Try it:
Lines in which "Edition" appears should be pulled from the data below.
----- Data shown -----
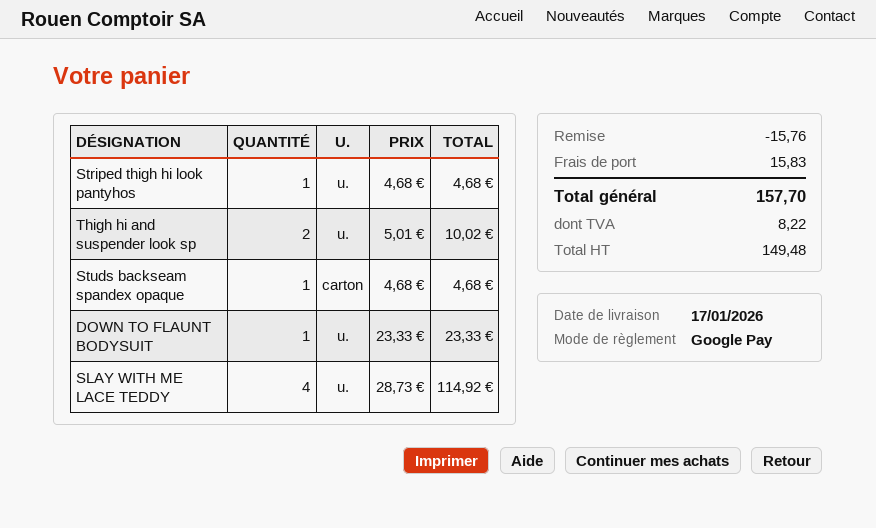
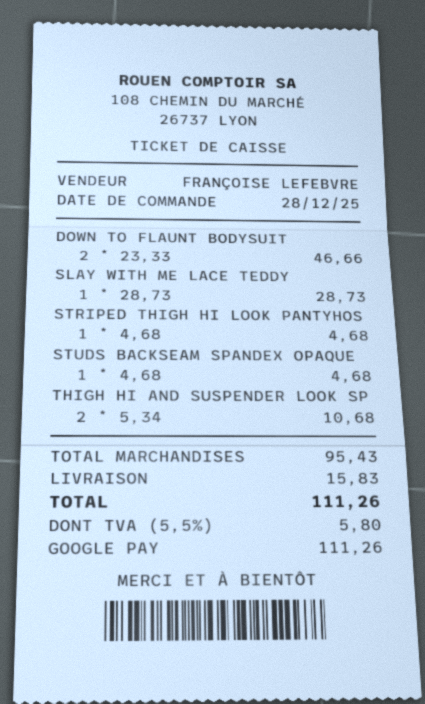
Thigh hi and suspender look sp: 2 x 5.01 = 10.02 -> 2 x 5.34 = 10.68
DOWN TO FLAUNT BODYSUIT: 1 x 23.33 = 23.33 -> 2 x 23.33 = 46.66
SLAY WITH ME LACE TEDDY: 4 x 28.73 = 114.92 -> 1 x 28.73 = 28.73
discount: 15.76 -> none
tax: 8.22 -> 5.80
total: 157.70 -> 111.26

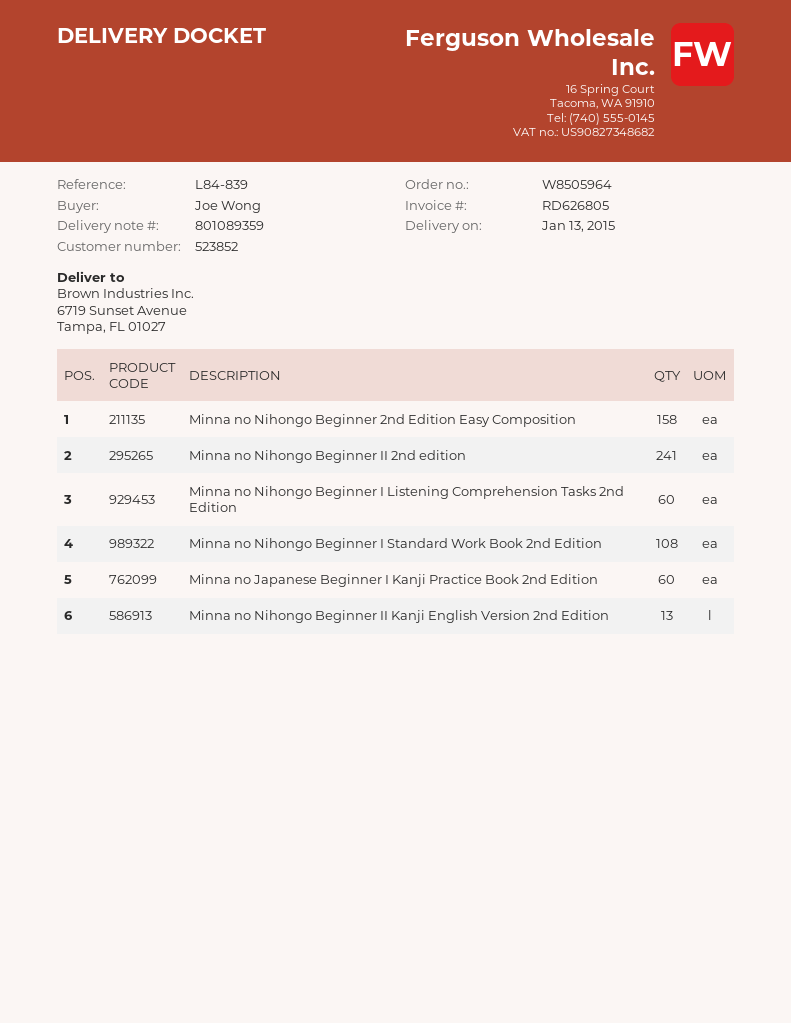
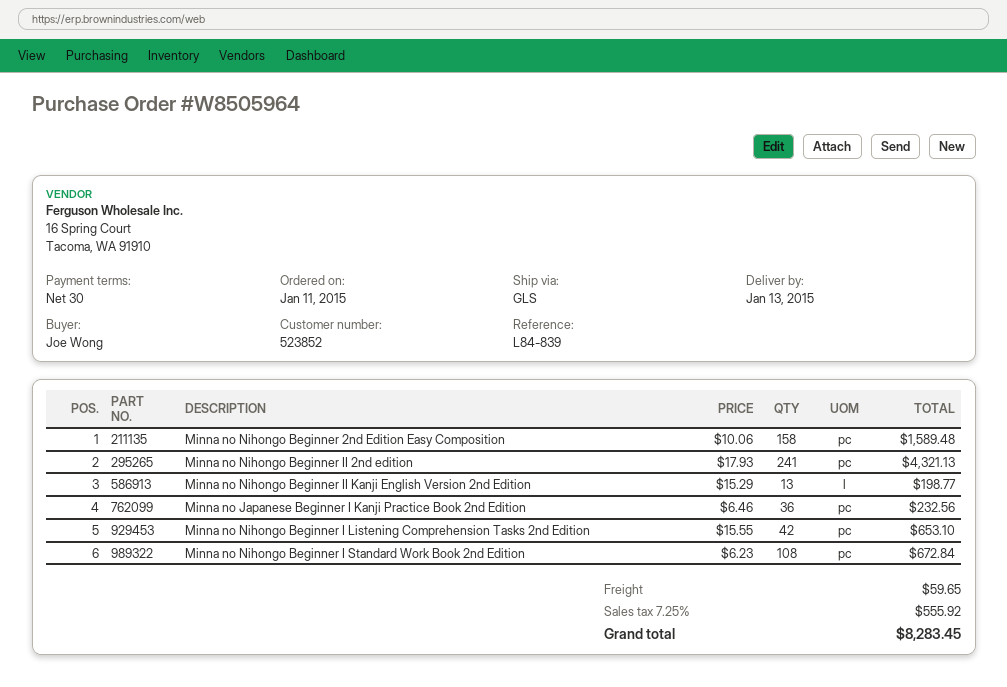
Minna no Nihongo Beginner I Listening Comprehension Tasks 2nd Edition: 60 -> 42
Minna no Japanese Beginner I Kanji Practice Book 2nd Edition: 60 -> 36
-----
Answer:
Minna no Nihongo Beginner I Listening Comprehension Tasks 2nd Edition: 60 -> 42
Minna no Japanese Beginner I Kanji Practice Book 2nd Edition: 60 -> 36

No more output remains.